Who is a caregiver?
According to the Family Caregiver Alliance, the first community-based non-profit organization focused on addressing the needs of caregivers, it is estimated that more than 65 million people in the United States provide care for a chronically ill, disabled or aged family member or friend during any given year. Caregivers are a necessary extension of the healthcare team. When a loved one is diagnosed with cancer, assuming the role of caregiver, whether you’re a family member or friend, has its unique challenges. With limited research and greater focus placed on the actual cancer survivor herself, the specific needs and overall health of the caregiver often get overlooked.
As the survivorship movement continues to flourish, nationally-recognized organizations like the National Cancer Institute (NCI) acknowledge the important role caregivers play in a survivor’s life. In their definition of survivorship, the NCI includes anyone who has been diagnosed with cancer, from the time of diagnosis until the end of life, as well as family, friends, and caregivers of survivors who are impacted by the diagnosis.

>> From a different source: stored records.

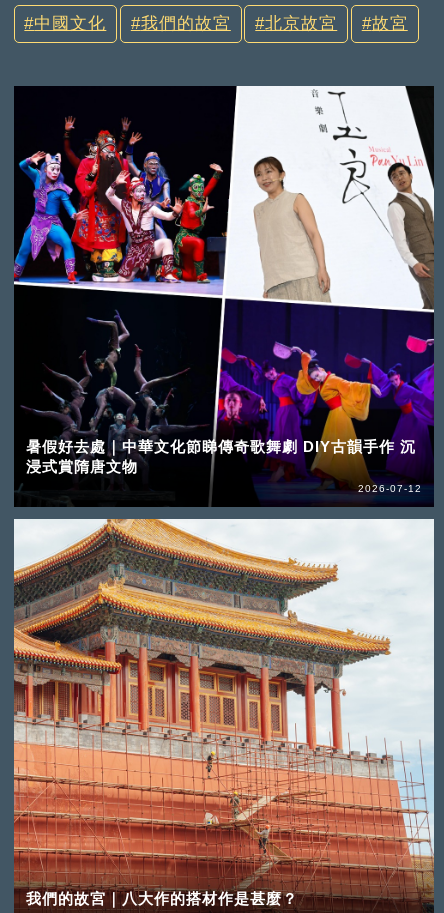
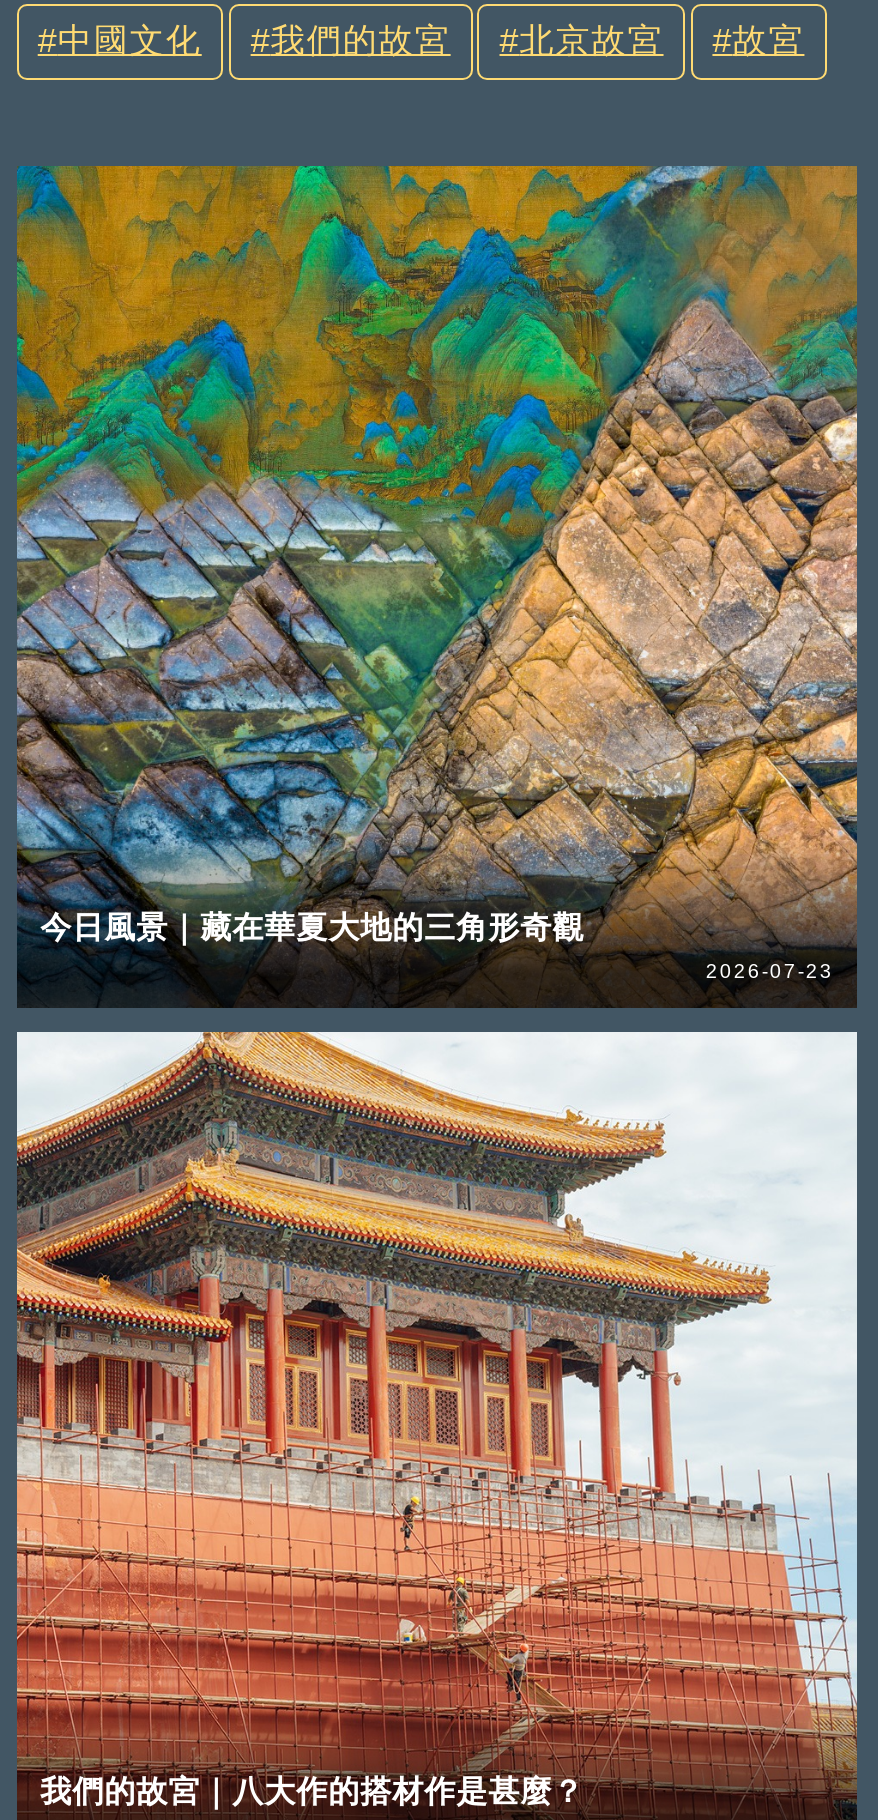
[13,85,435,506] [image] | 暑假好去處｜中華文化節睇傳奇歌舞劇 DIY古韻手作 沉 | 浸式賞隋唐文物 -> [15,164,859,1004] [image] | 今日風景｜藏在華夏大地的三角形奇觀
[358,483,422,494] 2026-07-12 -> [706,960,834,982] 2026-07-23

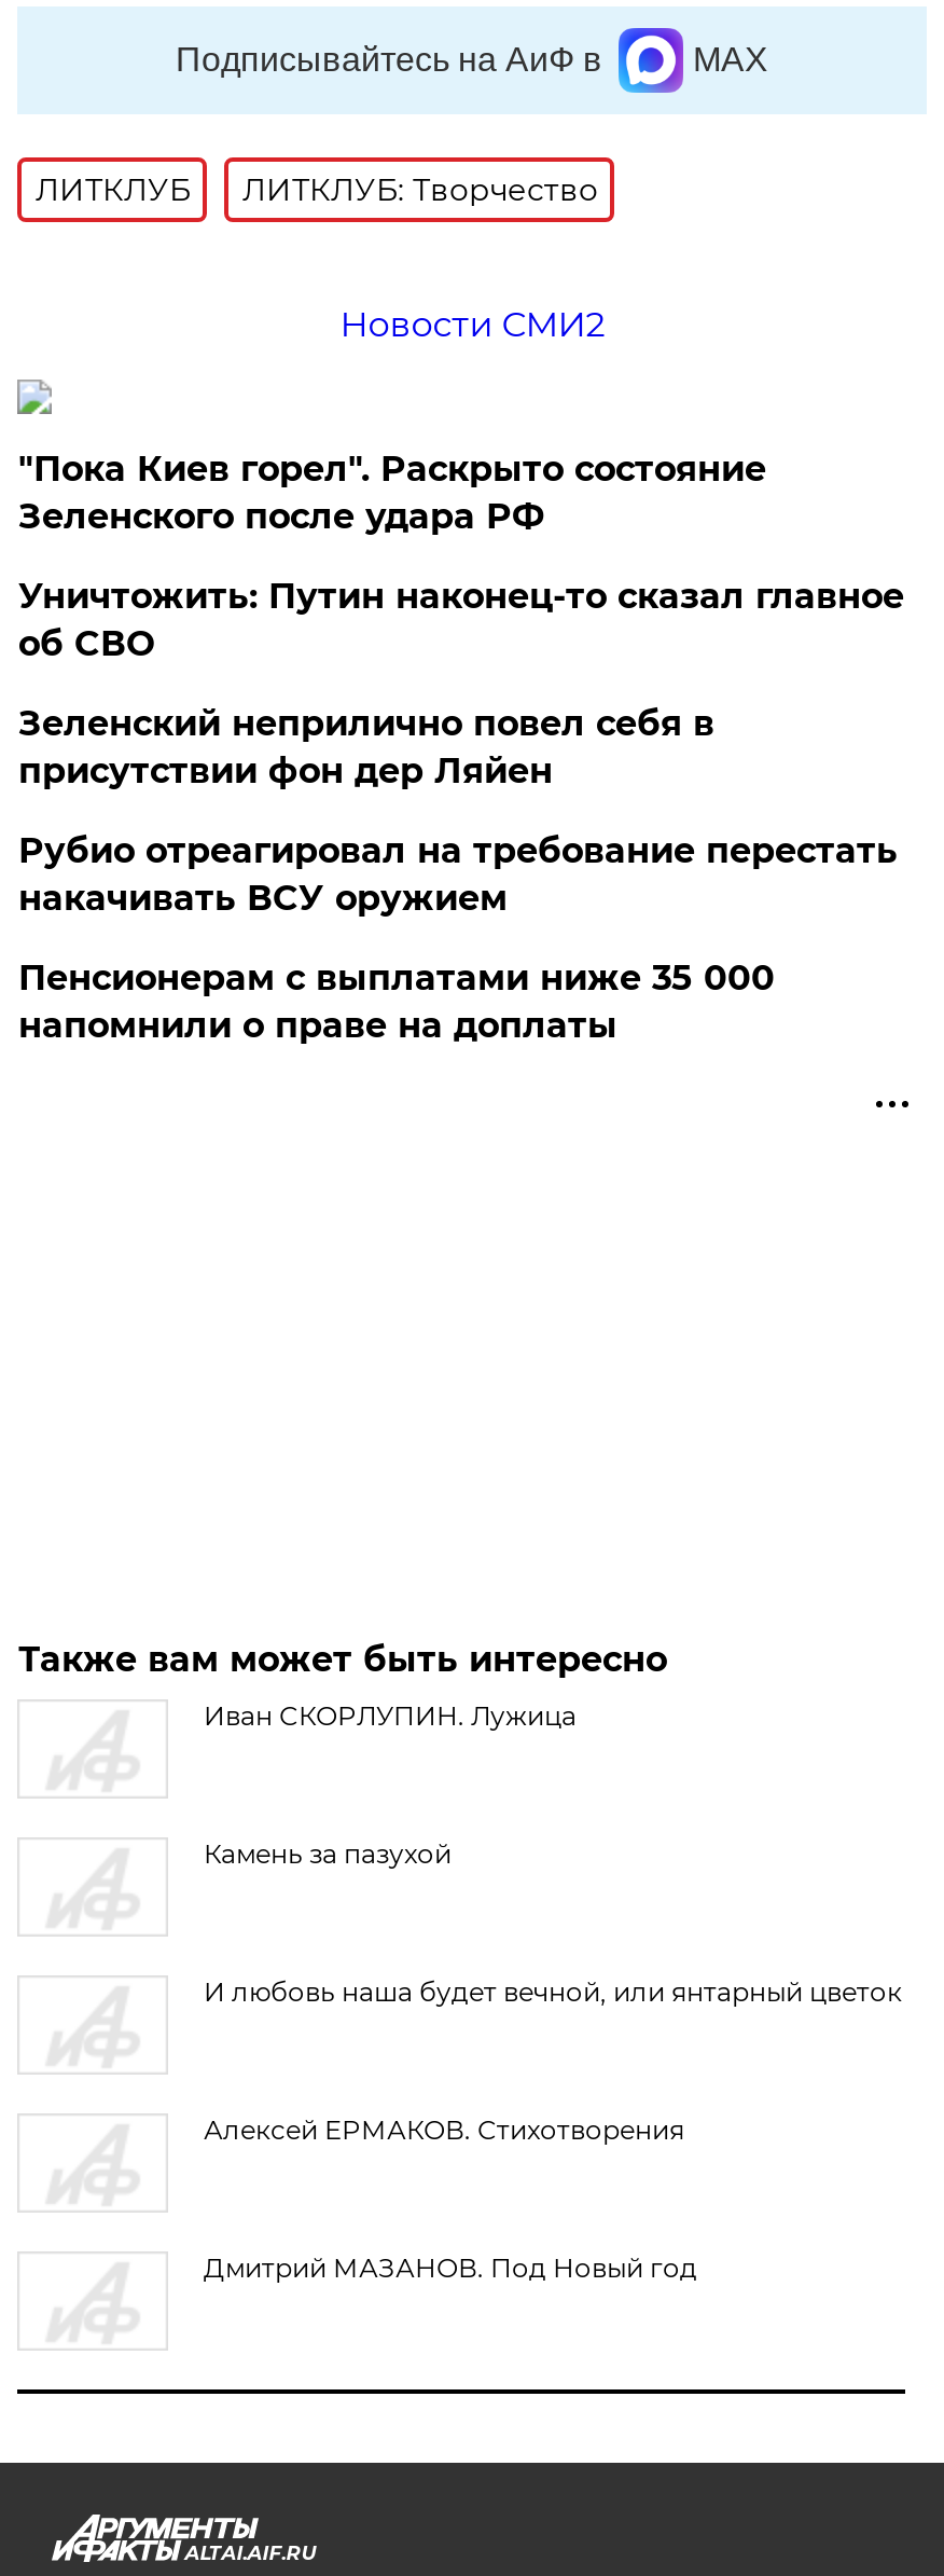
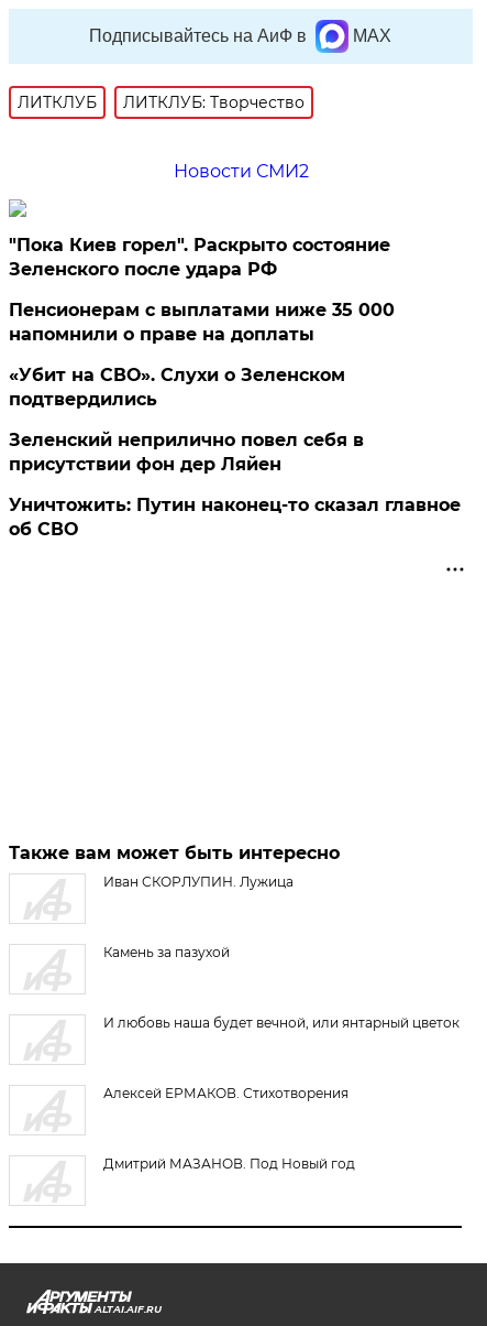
moved [18,576,904,791] -> [9,430,461,540]: Зеленский неприлично повел cебя в | присутствии фон дер Ляйен | Уничтожить: Путин наконец-то сказал главное | об СВО
[18,830,897,919] Рубио отреагировал на требование перестать | накачивать ВСУ оружием -> none
moved [18,958,775,1046] -> [9,300,395,345]: Пенсионерам с выплатами ниже 35 000 | напомнили о праве на доплаты
none -> [9,365,346,410] «Убит на СВО». Слухи о Зеленском | подтвердились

In 2010, the American Cancer Society completed an innovative eight year study entitled “National Quality of Life Survey for Caregivers”. This first of its kind long-term, nationwide study highlighted several findings regarding caregivers:
Fear of cancer coming back is a two-way street.
The time and effort of a caregiver is extremely valuable.

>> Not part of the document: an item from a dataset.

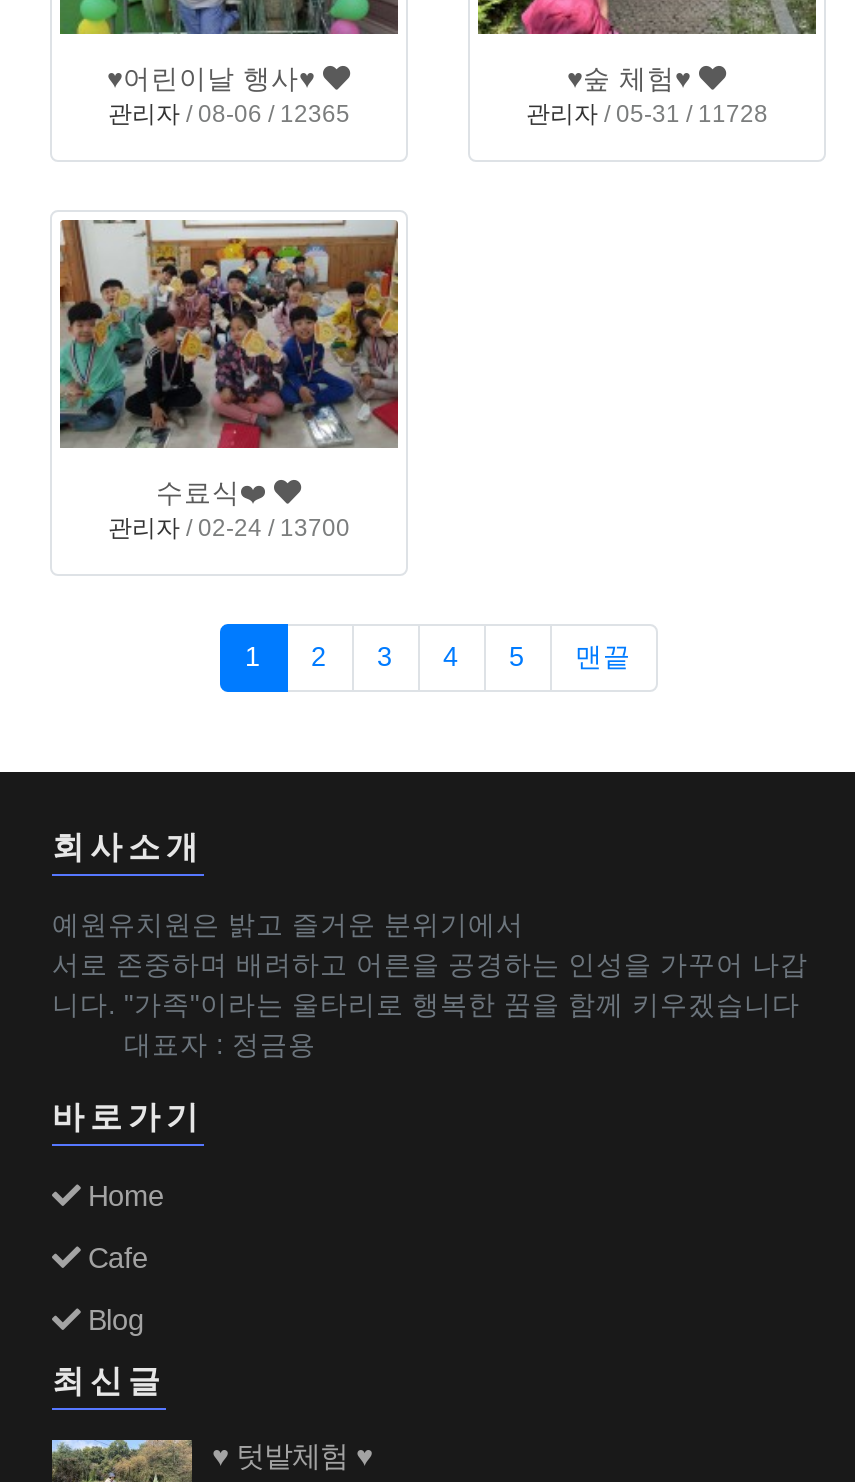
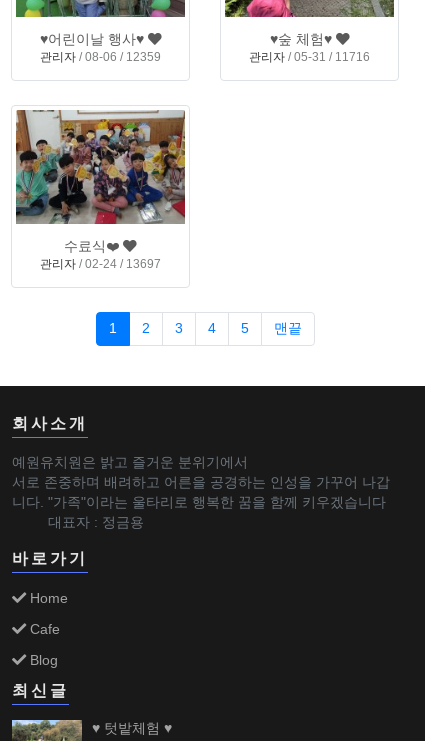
[108,100,350,128] 관리자 / 08-06 / 12365 -> [40,50,161,64] 관리자 / 08-06 / 12359
[526,100,768,128] 관리자 / 05-31 / 11728 -> [249,50,370,64] 관리자 / 05-31 / 11716
[108,514,350,542] 관리자 / 02-24 / 13700 -> [40,257,161,271] 관리자 / 02-24 / 13697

Caregivers may have unrealistic expectations.
Caregivers can find meaning in their experience.
Caregivers need a strong support system.
As caregivers, husbands and wives each have unique strengths.
Caregiving is demanding.
Important research such as this further emphasizes the significant role of national organizations like the Family Caregiver Alliance and the National Alliance for Caregiving that focus on information, resources, and support for caregivers.